• Records provided
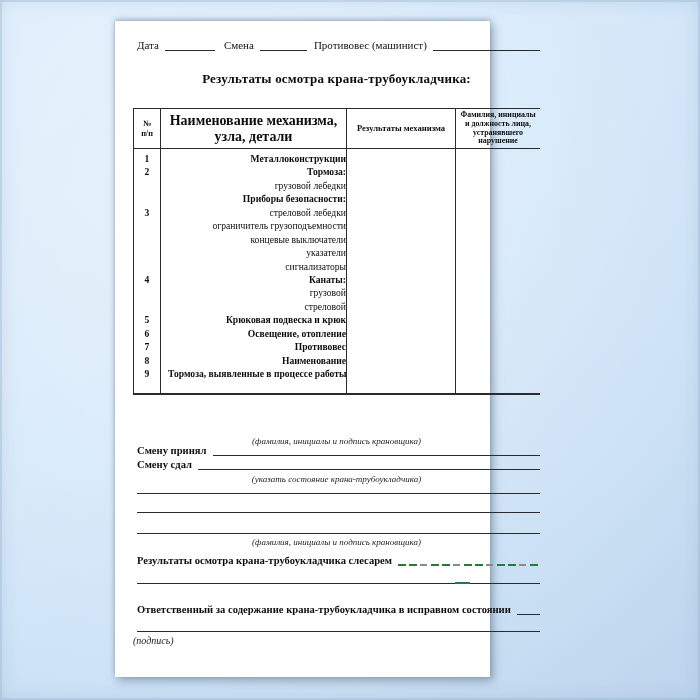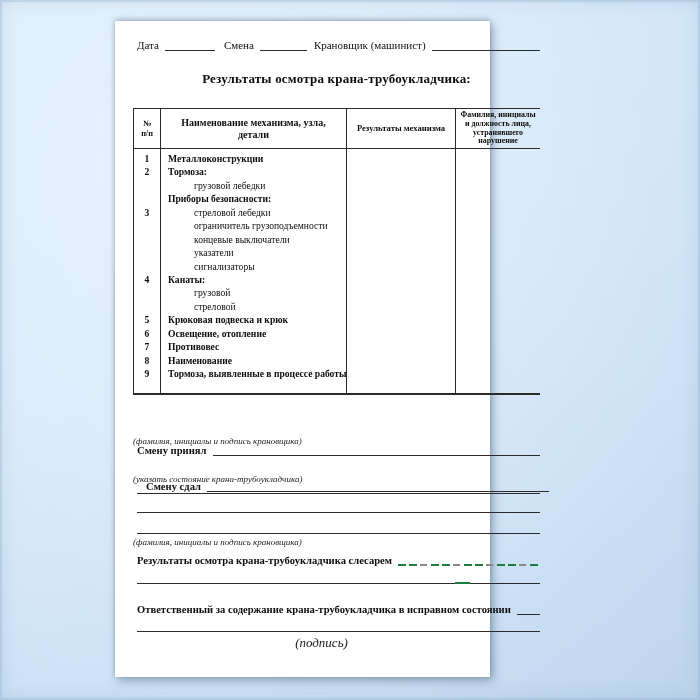"Крановщик (машинист)" span.lbl { text: Крановщик -> Противовес }
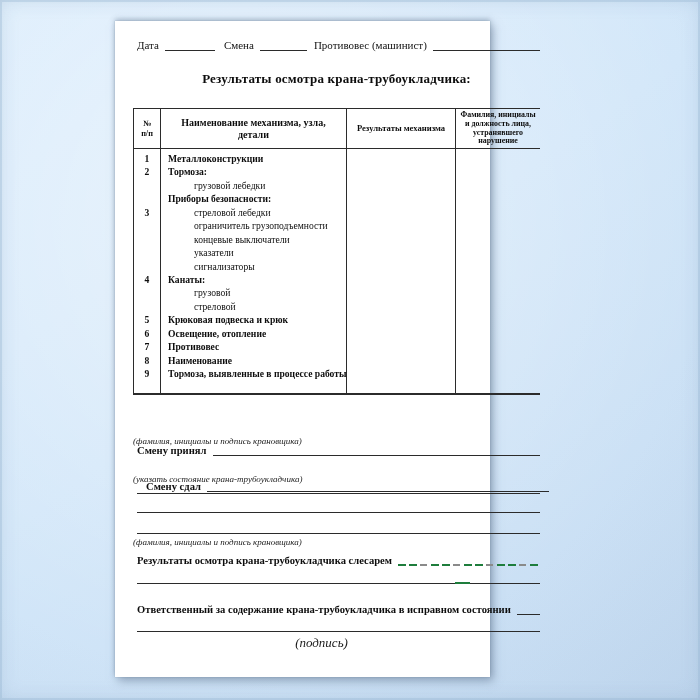"Наименование механизма, узла, детали" .th-name { font-size: 10px -> 14px }
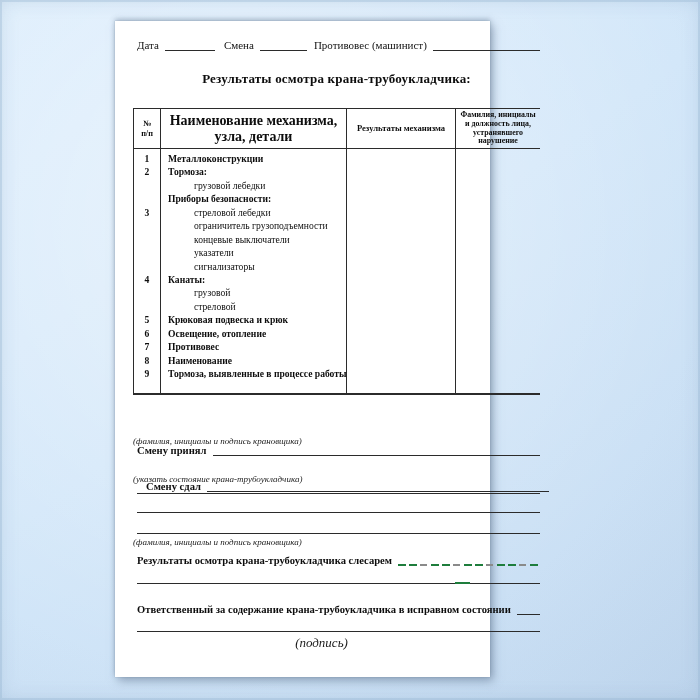"Металлоконструкции" .col-name .tline { text-align: none -> right }
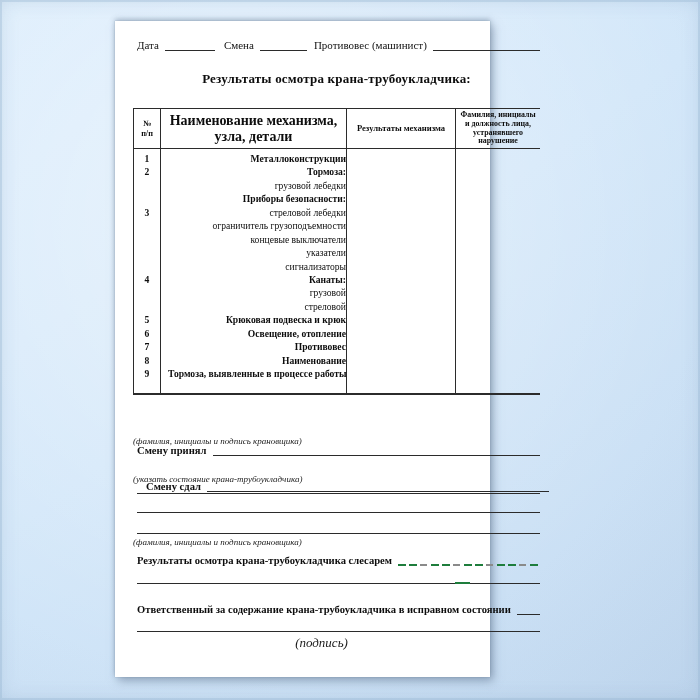"(фамилия, инициалы и подпись крановщика)" .hint { text-align: none -> center }
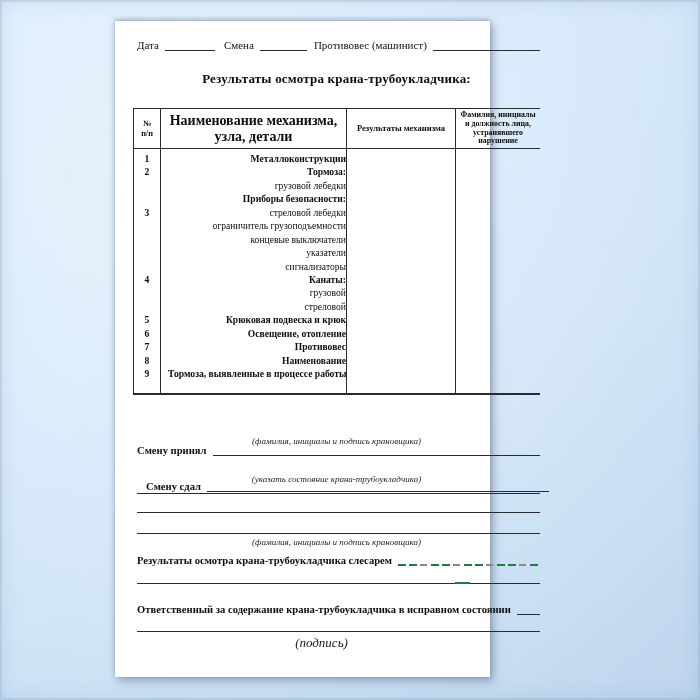"Смену сдал" div.abs { margin-left: 9px -> none; top: 457px -> 435px }
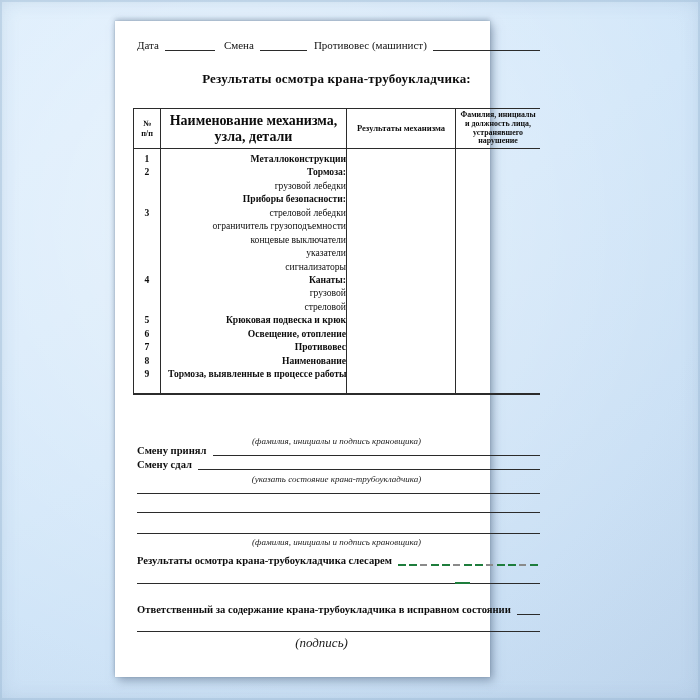"(подпись)" .podpis { font-size: 13px -> 10px; text-align: center -> left }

• What is required
Transcribe the records verbatim and omit the images.

• Solution to the exercise
"Крановщик (машинист)" span.lbl { text: Крановщик -> Противовес }
"Наименование механизма, узла, детали" .th-name { font-size: 10px -> 14px }
"Металлоконструкции" .col-name .tline { text-align: none -> right }
"(фамилия, инициалы и подпись крановщика)" .hint { text-align: none -> center }
"Смену сдал" div.abs { margin-left: 9px -> none; top: 457px -> 435px }
"(подпись)" .podpis { font-size: 13px -> 10px; text-align: center -> left }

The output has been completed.